Work turned me into a non-player character (& no one told me)
ALSO: the kids are starting to speak-up against the robots
Last week I was fortunate to speak at an impressive event by market research agency Watch Me Think.
My talk opened with the scenario, 'my work turned me into a NPC (and no one told me)’. An NPC is a gaming term for the inert non-player characters who wander past you in video games.
I opened with stories that explained how we’re seeing people at work having less and less impact in their jobs. Indeed a tracking study running since 1992 has found that the amount of workers who believe they have agency over the way they do their jobs has almost halved. Many of us really do feel like we’re non-player characters at work.
I lay out two solutions, one of them leaning on examples from Shopify, Octopus Energy and the Ritz-Carlton. You can check out the presentation here. The first three minutes of the talk didn’t record so you’ll first see me at my desk filling in the gaps before jumping into the talk itself:
Gen Z boos the computer
I love booing. A very under-utilised way of giving fast feedback to people. And there’s no point having the power of booing in your locker and not using it. I’ve booed DJs, music acts, colleagues and bosses but little excites me as much as the idea of booing commencement speeches.
Commencement speeches, that art form where a successful person, intoxicated by the random good fortune in their own life, opines on the universal secrets of success. I loved seeing the kids of Gen Z putting their booing powers to good use this week. Former Google supremo Eric Schmidt (net worth $65B, currently in court with S.A. charges against him) got a wheelbarrow full of feedback as he gave a speech praising AI at the University of Arizona. ‘I know what many of you are feeling about [AI]. I can hear you. There is a fear.’
If you watch the clip the fear seems to be coming mainly from trembly-voiced Schmidt who no doubt dashed straight off to his underground bunker.
Gloria Caulfield, who works in Tampa Bay real estate, and probably had no business getting involved in AI-chat, found herself getting some timeline shame, when her own speech was booed. She excitedly praised AI ‘as the next industrial revolution’ and the kids asked her to dial down the froth a little.
The Wall Street Journal reports that the growing hostility towards AI is unprecedented in the speed of arrival and predicts that full scale protest is likely to follow next. Research suggests that young people have seen friends struggle to get jobs and have decided which side they’re on.
Microsoft warns of the Transformation Paradox
One of the organisations that might need to think about reframing AI is Microsoft.
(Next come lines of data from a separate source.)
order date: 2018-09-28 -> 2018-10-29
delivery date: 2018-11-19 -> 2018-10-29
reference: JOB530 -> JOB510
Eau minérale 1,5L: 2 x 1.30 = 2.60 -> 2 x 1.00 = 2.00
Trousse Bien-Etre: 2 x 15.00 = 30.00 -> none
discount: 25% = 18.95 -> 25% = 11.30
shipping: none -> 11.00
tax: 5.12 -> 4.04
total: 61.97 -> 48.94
The tech giant released 2026’s Work Trends Index this week, research designed to pump up the tyres on AI usage in offices.
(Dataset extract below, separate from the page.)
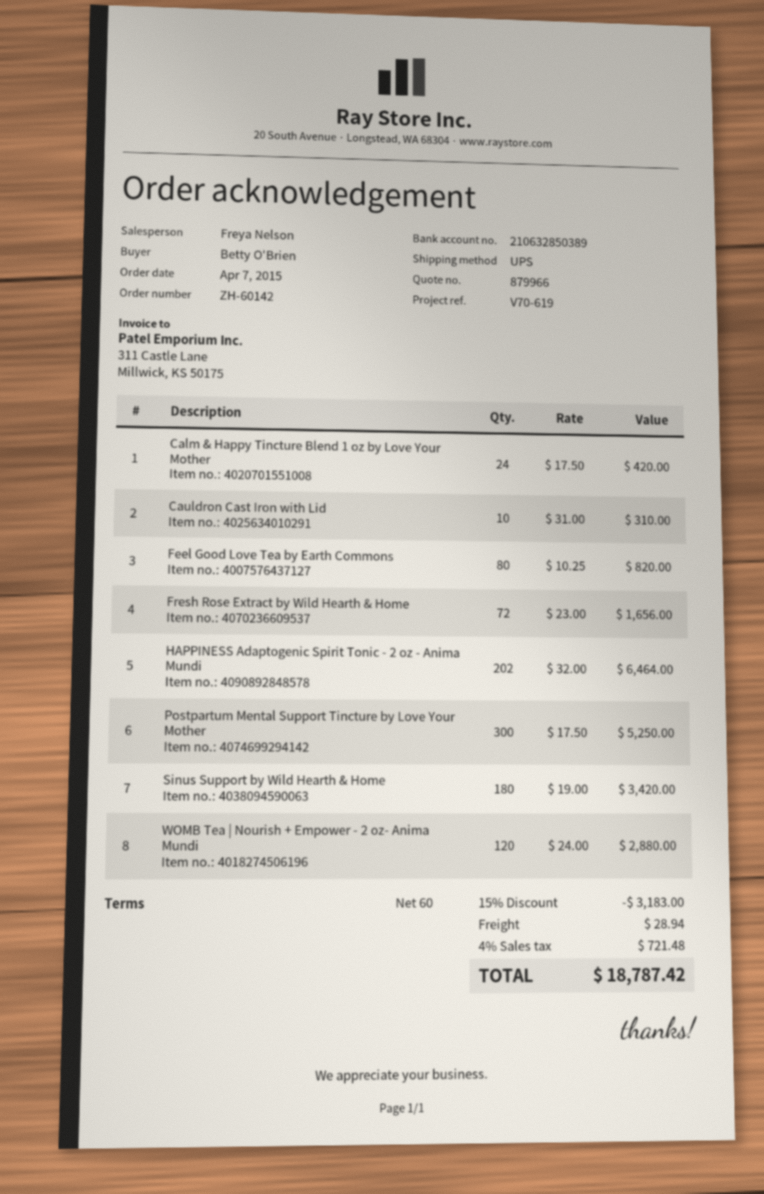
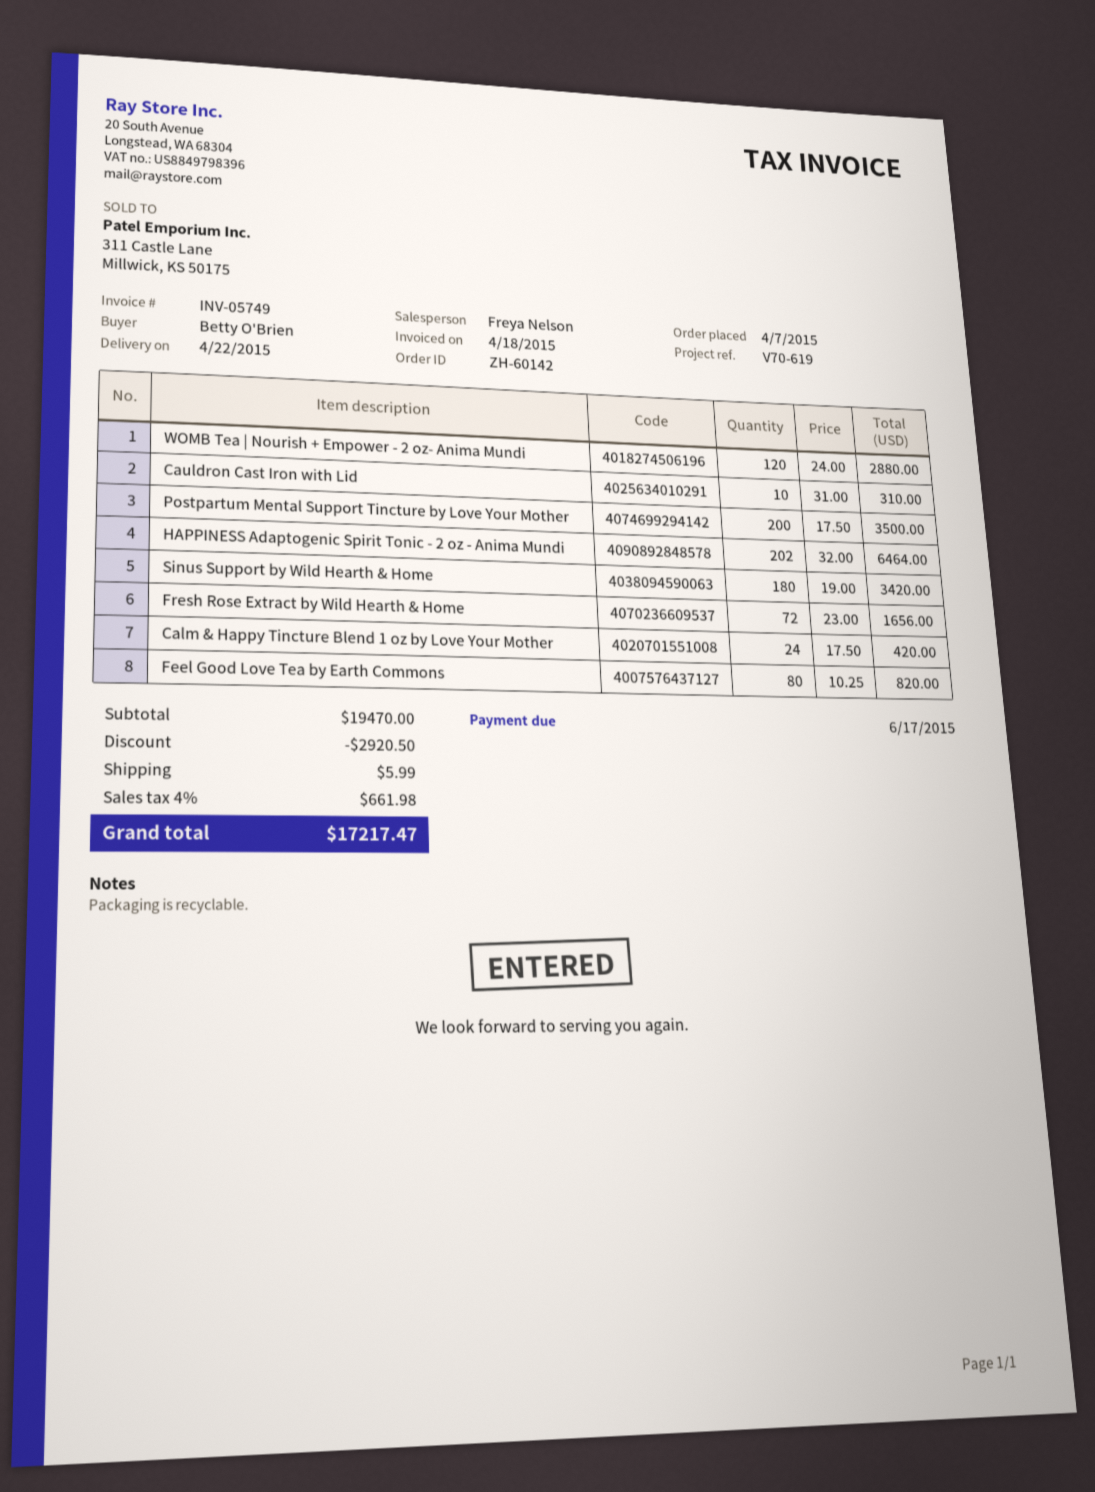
Postpartum Mental Support Tincture by Love Your Mother: 300 x 17.50 = 5250.00 -> 200 x 17.50 = 3500.00
discount: 3183.00 -> 2920.50
shipping: 28.94 -> 5.99
tax: 4% = 721.48 -> 4% = 661.98
total: 18787.42 -> 17217.47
The new sweep finds that organisational factors - like culture and managerial support determine how the new technology is landing inside the workplace.
Two thirds of respondents said that AI was helping them switch to higher value work - but that there was frustration about the lack of corporate ambition. At the heart of the research was the ‘Transformational Paradox’ where employees are ready to reinvent their jobs but find themselves slowed down by the organisation and systems around them.
One example of how top-down AI directives are going wrong is from Amazon. Reports emerged saying that quotas and leaderboards created to drive AI use were being worked around by engineers lining up dozens of pointless prompts (FT report)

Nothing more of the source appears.